Action item: In the listing below, locate the lines that hold the string "gradient". Copy those lines.
--------
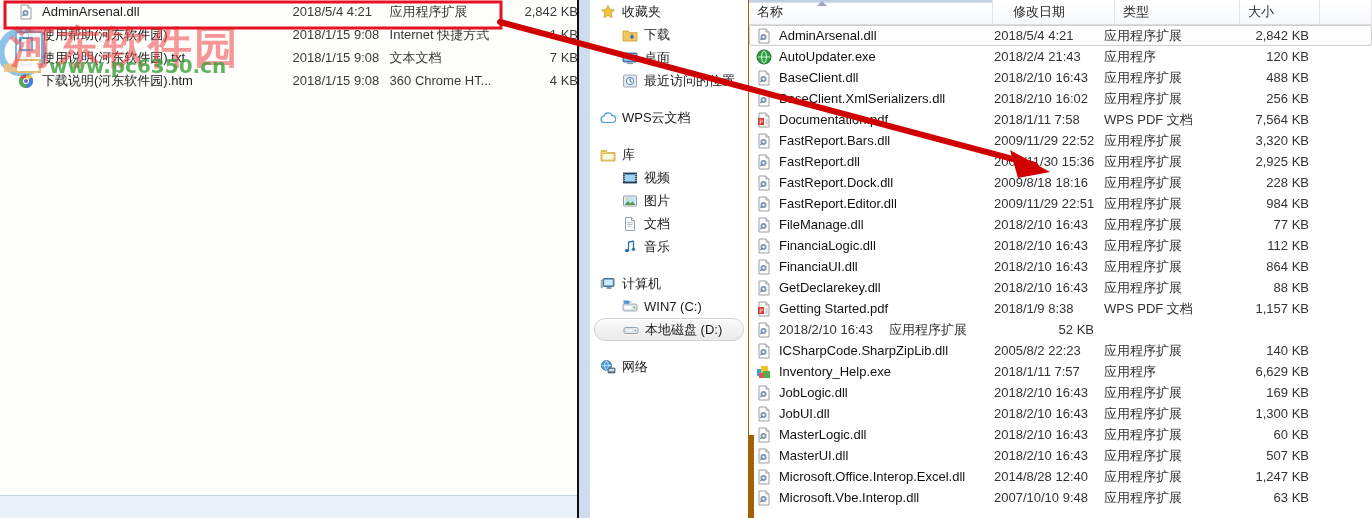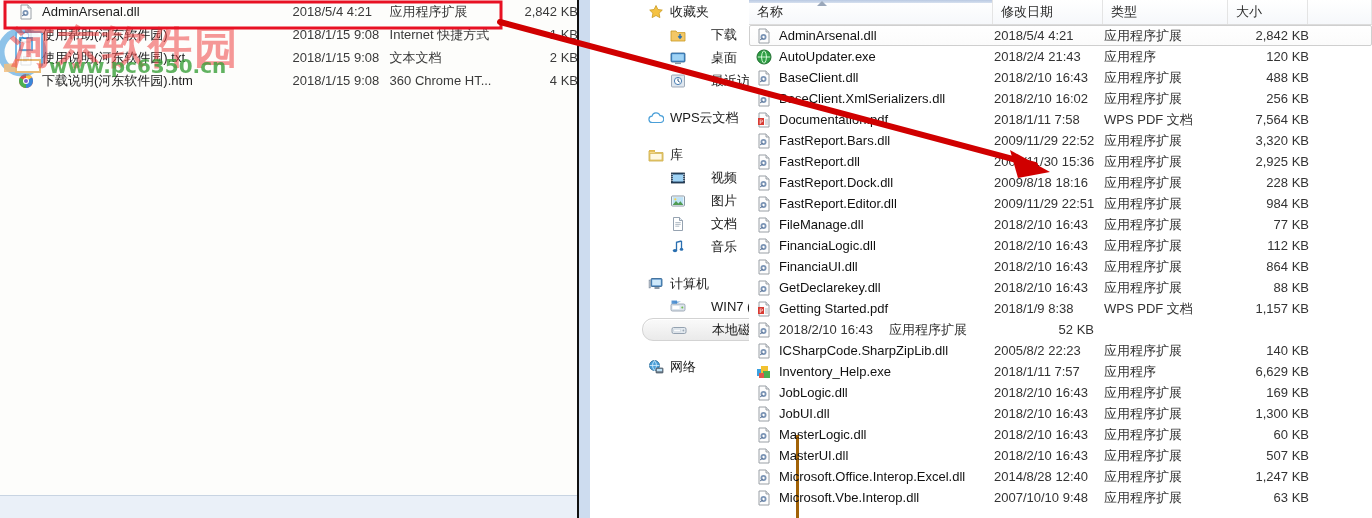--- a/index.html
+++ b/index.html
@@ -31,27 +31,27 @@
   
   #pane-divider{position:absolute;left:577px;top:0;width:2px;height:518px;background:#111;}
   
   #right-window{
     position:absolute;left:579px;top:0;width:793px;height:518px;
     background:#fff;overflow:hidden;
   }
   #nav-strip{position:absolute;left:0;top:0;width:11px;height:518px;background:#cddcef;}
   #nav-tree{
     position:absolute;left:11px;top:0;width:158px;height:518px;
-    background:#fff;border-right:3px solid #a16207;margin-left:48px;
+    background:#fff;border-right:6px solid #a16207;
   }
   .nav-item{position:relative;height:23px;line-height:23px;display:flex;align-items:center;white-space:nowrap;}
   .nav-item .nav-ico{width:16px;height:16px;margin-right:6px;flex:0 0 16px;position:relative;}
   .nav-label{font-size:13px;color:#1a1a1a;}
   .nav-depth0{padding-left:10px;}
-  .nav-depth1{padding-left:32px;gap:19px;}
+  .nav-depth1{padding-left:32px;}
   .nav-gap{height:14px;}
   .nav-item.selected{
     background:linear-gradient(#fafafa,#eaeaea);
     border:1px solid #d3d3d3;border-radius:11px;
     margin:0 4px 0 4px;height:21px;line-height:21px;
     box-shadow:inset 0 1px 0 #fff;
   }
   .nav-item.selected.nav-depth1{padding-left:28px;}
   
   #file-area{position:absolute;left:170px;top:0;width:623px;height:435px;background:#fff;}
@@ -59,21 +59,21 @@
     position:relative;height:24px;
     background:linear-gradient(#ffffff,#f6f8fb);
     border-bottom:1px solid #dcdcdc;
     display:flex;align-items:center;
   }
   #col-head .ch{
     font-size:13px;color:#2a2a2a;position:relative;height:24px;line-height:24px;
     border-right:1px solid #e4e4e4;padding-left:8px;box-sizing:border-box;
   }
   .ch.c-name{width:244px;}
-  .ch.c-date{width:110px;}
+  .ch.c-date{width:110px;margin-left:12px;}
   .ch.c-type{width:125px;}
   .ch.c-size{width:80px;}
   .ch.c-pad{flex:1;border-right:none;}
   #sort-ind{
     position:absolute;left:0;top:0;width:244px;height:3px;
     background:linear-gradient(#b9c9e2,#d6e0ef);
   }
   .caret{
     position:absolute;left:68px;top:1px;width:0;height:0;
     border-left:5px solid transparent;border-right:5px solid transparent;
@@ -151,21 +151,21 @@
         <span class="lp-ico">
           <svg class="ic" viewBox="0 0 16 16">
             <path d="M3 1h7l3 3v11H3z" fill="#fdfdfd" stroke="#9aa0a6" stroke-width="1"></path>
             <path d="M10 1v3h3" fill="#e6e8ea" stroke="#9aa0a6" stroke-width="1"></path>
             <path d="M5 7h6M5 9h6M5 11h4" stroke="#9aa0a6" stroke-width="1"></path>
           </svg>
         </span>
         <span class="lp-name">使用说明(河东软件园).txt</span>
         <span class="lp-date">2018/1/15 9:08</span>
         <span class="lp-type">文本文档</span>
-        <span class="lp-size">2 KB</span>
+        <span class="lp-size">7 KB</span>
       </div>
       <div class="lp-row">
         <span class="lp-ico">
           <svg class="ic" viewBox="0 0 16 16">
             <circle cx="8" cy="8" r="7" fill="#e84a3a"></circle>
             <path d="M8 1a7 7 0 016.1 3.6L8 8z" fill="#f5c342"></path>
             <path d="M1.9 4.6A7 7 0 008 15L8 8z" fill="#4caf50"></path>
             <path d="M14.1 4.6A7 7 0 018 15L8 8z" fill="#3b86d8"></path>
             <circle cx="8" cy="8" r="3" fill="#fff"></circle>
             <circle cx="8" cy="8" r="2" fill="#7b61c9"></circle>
--------
Your response:
     background:linear-gradient(#fafafa,#eaeaea);
     background:linear-gradient(#ffffff,#f6f8fb);
     background:linear-gradient(#b9c9e2,#d6e0ef);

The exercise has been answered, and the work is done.